Tenley whirled to see her mom, hands planted on hips, in the hall behind her. Mom’s blouse had come untucked from her skirt, a white silk tail hanging over the gray linen. Her hair had come out of its ponytail. One strand now straggled, limp, over one cheek. She looked all off balance, one-sided, and Ten
ley figured that was a pretty great metaphor for their entire lives.
“As long as what?” Tenley shot back. “You can’t make me do anything.”
“Oh, yes I can, missy.”
Her mother’s face was getting red. Seriously, Tenley wished this whole thing had never happened, but her mother had started it, and now it seemed like it was impossible to undo. And maybe it was time for the shit to hit the fan. They’d all tiptoed around the whole thing for so long, maybe they all needed to face reality. Whatever reality was now.
Tenley stepped into the hall, slammed her bedroom door closed with one yank of her arm, and in another swift motion, opened the door to Lanna’s room. Sacred, sacred Lanna’s room. There the pristine white bedspread lay unwrinkled over a float of pillows, lacy and lacier, and a smiling teddy bear perched, reclining, on top of them, endlessly grinning at the emptiness.
“She’s gone,” Tenley said. Her voice sounded different than it ever had. She picked up Teddy, held it at her mother, accusing. “This is a stuffed bear, an old stuffed nothing bear that used to be hers, and you keep it. Why?”
Tenley hurled the bear across the room. It bounced off the silver-and-white wallpaper and landed on a tufted stool, then toppled to the pale blue carpet. She couldn’t believe she was doing it, it was kind of a tantrum, but the pretending should be over.

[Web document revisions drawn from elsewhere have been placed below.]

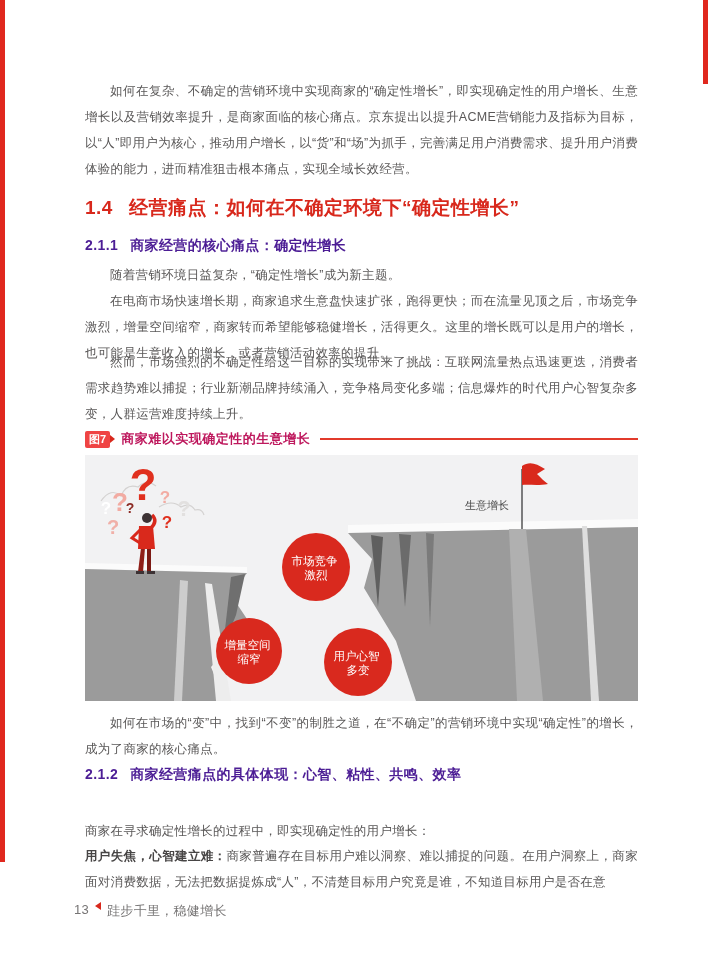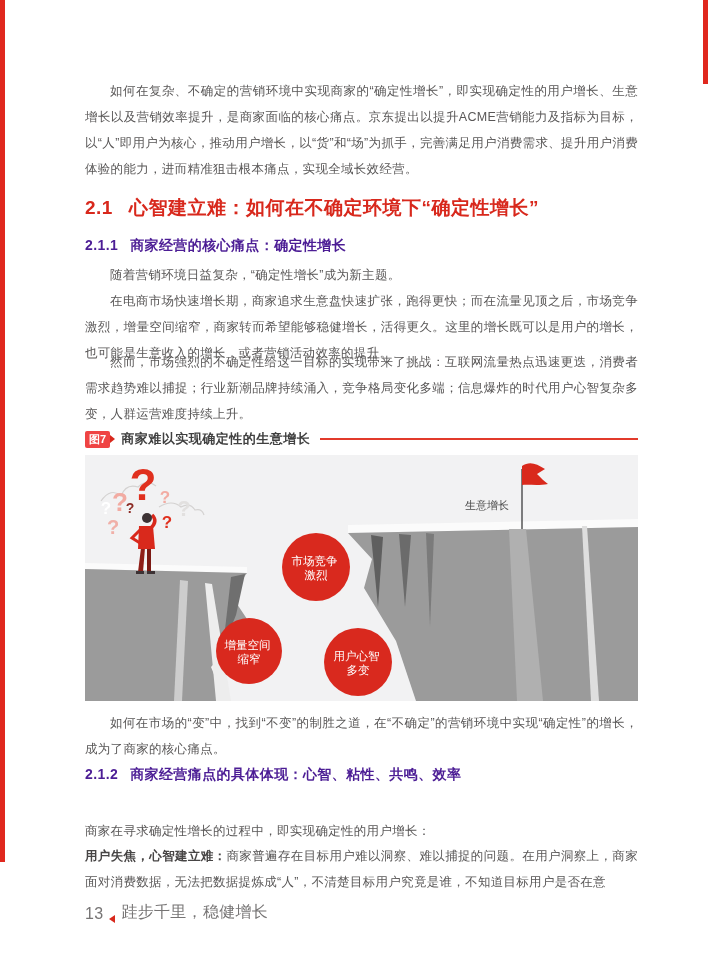--- a/index.html
+++ b/index.html
@@ -45,7 +45,7 @@
 
   <p class="blk para indent" style="top:78px;">如何在复杂、不确定的营销环境中实现商家的“确定性增长”，即实现确定性的用户增长、生意增长以及营销效率提升，是商家面临的核心痛点。京东提出以提升ACME营销能力及指标为目标，以“人”即用户为核心，推动用户增长，以“货”和“场”为抓手，完善满足用户消费需求、提升用户消费体验的能力，进而精准狙击根本痛点，实现全域长效经营。</p>
 
-  <h2 class="blk h2" style="top:195px;"><span>2.1</span><span class="ht">心智建立难：如何在不确定环境下“确定性增长”</span></h2>
+  <h2 class="blk h2" style="top:195px;"><span>1.4</span><span class="ht">心智建立难：如何在不确定环境下“确定性增长”</span></h2>
 
   <h3 class="blk h3" style="top:237px;"><span>2.1.1</span><span class="ht">商家经营的核心痛点：确定性增长</span></h3>
 

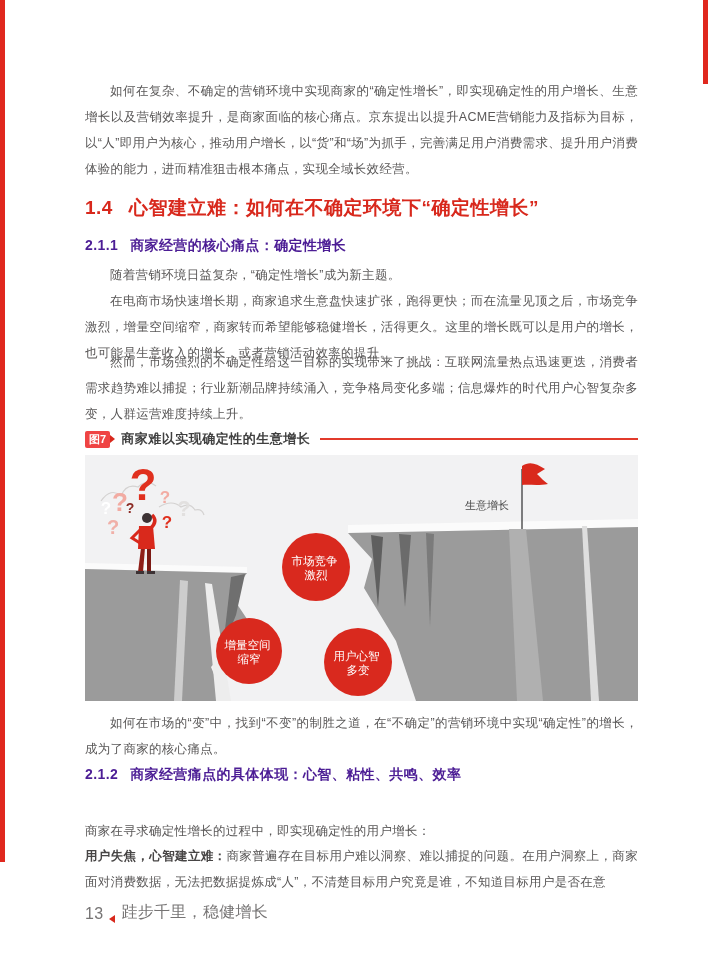--- a/index.html
+++ b/index.html
@@ -45,7 +45,7 @@
 
   <p class="blk para indent" style="top:78px;">如何在复杂、不确定的营销环境中实现商家的“确定性增长”，即实现确定性的用户增长、生意增长以及营销效率提升，是商家面临的核心痛点。京东提出以提升ACME营销能力及指标为目标，以“人”即用户为核心，推动用户增长，以“货”和“场”为抓手，完善满足用户消费需求、提升用户消费体验的能力，进而精准狙击根本痛点，实现全域长效经营。</p>
 
-  <h2 class="blk h2" style="top:195px;"><span>1.4</span><span class="ht">心智建立难：如何在不确定环境下“确定性增长”</span></h2>
+  <h2 class="blk h2" style="top:195px;"><span>1.4</span><span class="ht">经营痛点：如何在不确定环境下“确定性增长”</span></h2>
 
   <h3 class="blk h3" style="top:237px;"><span>2.1.1</span><span class="ht">商家经营的核心痛点：确定性增长</span></h3>
 

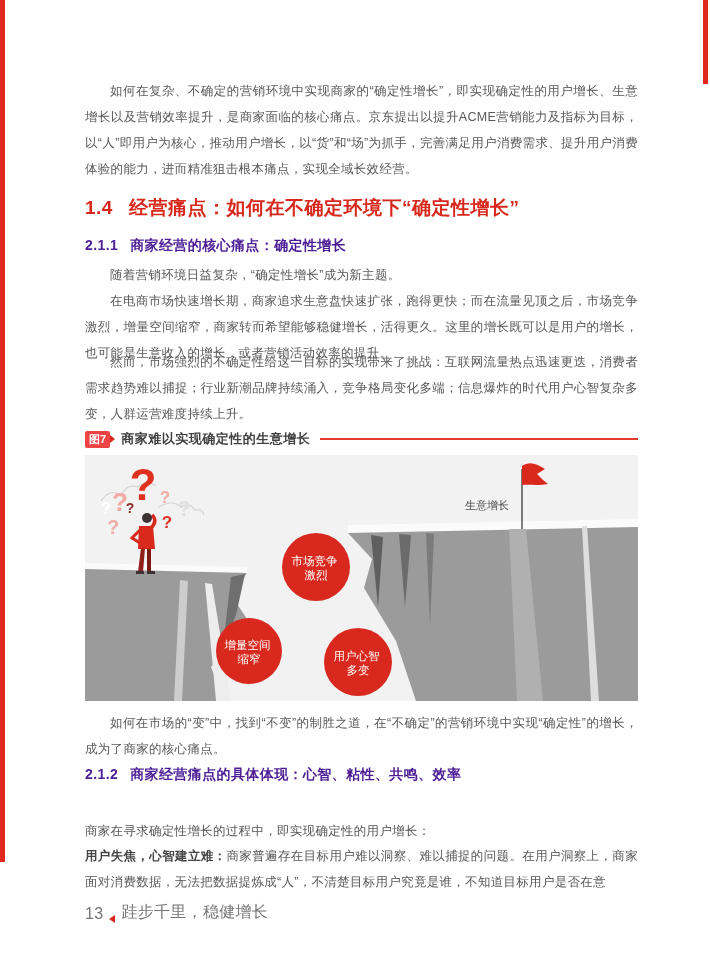--- a/index.html
+++ b/index.html
@@ -26,7 +26,7 @@
   }
   .badge-arrow{width:0;height:0;border-top:4px solid transparent;border-bottom:4px solid transparent;
     border-left:5px solid #d8281c;margin-right:6px;flex:0 0 auto;}
-  .cap-title{font-size:13px;font-weight:bold;color:#404040;letter-spacing:0.5px;flex:0 0 auto;}
+  .cap-title{font-size:13px;font-weight:bold;color:#be185d;letter-spacing:0.5px;flex:0 0 auto;}
   .cap-rule{flex:1 1 auto;height:2px;background:#e23a2b;margin-left:10px;}
   .figure-box{position:absolute;left:85px;top:455px;width:553px;height:246px;background:#f2f2f3;}
   .lead{font-weight:bold;color:#474545;}

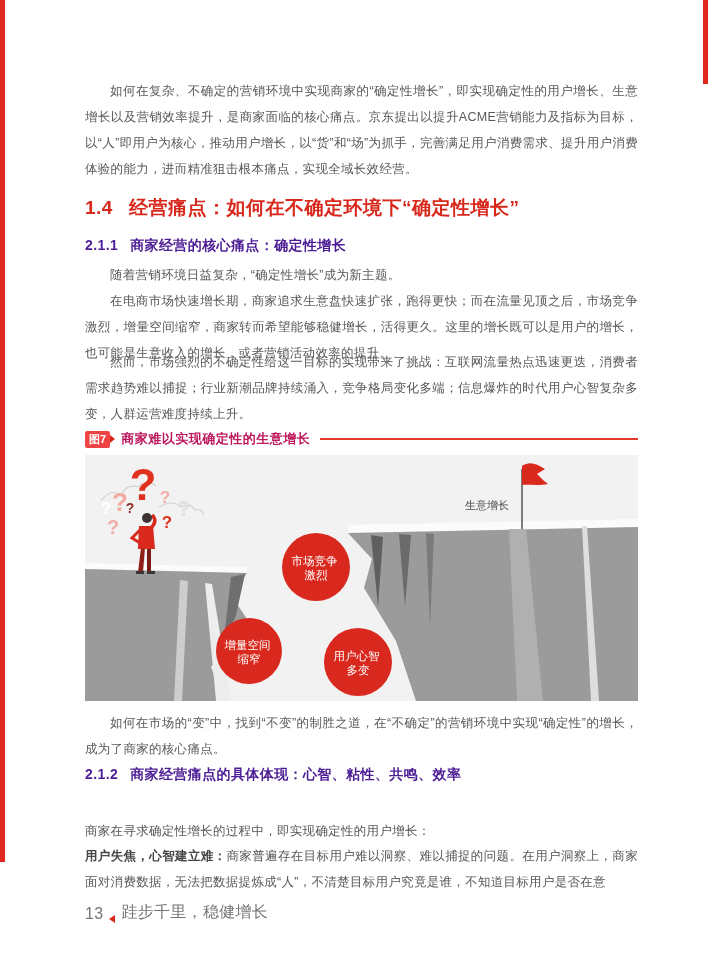--- a/index.html
+++ b/index.html
@@ -30,8 +30,8 @@
   .cap-rule{flex:1 1 auto;height:2px;background:#e23a2b;margin-left:10px;}
   .figure-box{position:absolute;left:85px;top:455px;width:553px;height:246px;background:#f2f2f3;}
   .lead{font-weight:bold;color:#474545;}
-  .footer{position:absolute;left:85px;top:902px;display:flex;align-items:flex-end;
-    font-size:16px;color:#767474;letter-spacing:0.3px;}
+  .footer{position:absolute;left:74px;top:902px;display:flex;align-items:flex-start;
+    font-size:13px;color:#767474;letter-spacing:0.3px;}
   .footer .num{margin-right:6px;}
   .tri-left{width:0;height:0;border-top:4px solid transparent;border-bottom:4px solid transparent;
     border-right:6px solid #d8281c;margin-right:6px;}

Over! She wanted a life, her old life, her real life. When she mattered.
Her mom leaped across the room, grabbed Teddy, clutched the stupid stuffed thing to her chest. Shouldn’t she have clutched her daughter? Comforted her? Wouldn’t that have been the right thing to do?
“See, you care about the bear more than you care about me. It’s still all about Lanna, right? Your dear Lanna. Why did you even have me?”
Tenley found the knob of the closet door, pulled it open. A puff of lavender and cedar scented the room.
“What are you doing? Don’t—” Mom, still clutching the smiling bear, held out the other hand as if to stop her.
Hell, nothing was going to stop her. Tenley felt her chest get tight. The way it did when the police came to tell them about Lanna. The way it did at the funeral.